Where it has been used before: The non-driverless version of the Volvo bus plies the streets of Gothenburg, Sweden, and Luxembourg.

When and where you can catch it: Two of these buses will be sent to NTU by early next year for testing at the autonomous vehicle testing centre. You’ll need to be on the lookout for them as they are completely silent on the move.

The French lady

What: Arma

Capacity: 15 passengers (11 seated; four standing)

Special features: Designed by French transport company Navya SAS, this fully driverless and electric mini-bus provides maximum passenger safety with four on-board cameras and eight light sensors, two of which provide 360-degree detection. It is also equipped with GPS and 3G communication systems for real-time monitoring and navigation. Don’t be shocked if the vehicle starts moving in reverse as it can drive in both directions.

PHOTO: AMIN SHAH

Top speed: 45km per hour

Where it has been used before: Lyon, France, and Michigan, United States

When and where you can catch it: The Arma has been undergoing tests around the campus since late 2016, and you might have spotted it near The Hive or at the residential halls at North Hill. It will start ferrying students next year.

The flash

What: Ultra fast-charging NTU-Blue Solutions Flash Shuttle

Capacity: 22 passengers

Special features: Singapore’s first flash-charging electric shuttle behaves like the trams of yesteryear in being able to run continuously without the need for offline charging. It only takes 20 seconds to recharge at stations while passengers board and alight, thanks to its special batteries known as “supercapacitors”. It can travel up to 2km on a single charge, and has a backup battery catering for an additional 30km.

PHOTO: LESTER KOK

Top speed: 40km per hour

How it juices up: A telescopic connector extends like a feeler at each stop to charge the shuttle.

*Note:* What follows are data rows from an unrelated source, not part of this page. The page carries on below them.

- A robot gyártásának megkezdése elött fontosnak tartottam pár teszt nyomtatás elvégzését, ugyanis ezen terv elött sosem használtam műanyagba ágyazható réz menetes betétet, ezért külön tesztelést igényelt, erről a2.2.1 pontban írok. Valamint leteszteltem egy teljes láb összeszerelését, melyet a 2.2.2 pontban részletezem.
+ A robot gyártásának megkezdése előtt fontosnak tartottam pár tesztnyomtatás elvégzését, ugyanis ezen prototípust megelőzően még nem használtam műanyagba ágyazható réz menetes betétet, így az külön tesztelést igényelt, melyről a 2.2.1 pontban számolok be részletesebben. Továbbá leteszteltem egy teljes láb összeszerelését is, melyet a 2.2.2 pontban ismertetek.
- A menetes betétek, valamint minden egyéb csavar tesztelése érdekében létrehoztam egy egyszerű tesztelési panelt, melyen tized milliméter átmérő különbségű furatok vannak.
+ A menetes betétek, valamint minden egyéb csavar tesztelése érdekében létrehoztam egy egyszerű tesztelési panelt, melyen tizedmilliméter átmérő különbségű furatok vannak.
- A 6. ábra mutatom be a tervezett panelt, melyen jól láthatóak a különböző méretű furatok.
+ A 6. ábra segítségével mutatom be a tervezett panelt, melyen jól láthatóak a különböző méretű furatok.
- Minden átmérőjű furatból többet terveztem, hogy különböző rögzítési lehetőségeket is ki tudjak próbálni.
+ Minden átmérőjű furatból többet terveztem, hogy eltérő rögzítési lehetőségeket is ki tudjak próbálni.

When and where you can catch it: The shuttle will be tested between the North Hill residential halls and JTC’s CleanTech One after June this year. If you’re lucky, you can hop on for a ride during the trial runs.

The magnetic one

PHOTOS: SMRT

What: The GRT by SMRT and 2GetThereAsia

Capacity: 24 passengers (eight seated; 16 standing)

Special features: You’re not seeing things – this silent roadster looks like it’s floating above the ground, but it’s actually not. The GRT uses magnetic pellets on the road for autonomous navigation and, like the Arma, it can travel both directions. It is designed to act like a “horizontal lift”, picking up passengers on demand via the interactive mobility-as-a-service app, Jalan2, which has information on first-and-last-mile transport options in NTU such as bicycle-sharing and e-scooter services.

Top speed: 40km per hour

Where it has been used before: In a small business park in the city of Capelle aan den IJssel in the Netherlands and its main Schiphol airport in Amsterdam. A smaller version has been used in Masdar City, Abu Dhabi.

When and where you can catch it: Since February, the GRT has been plying a route between Halls 12 and 15. It will undergo further trials around the rest of the campus after its official unveiling this month.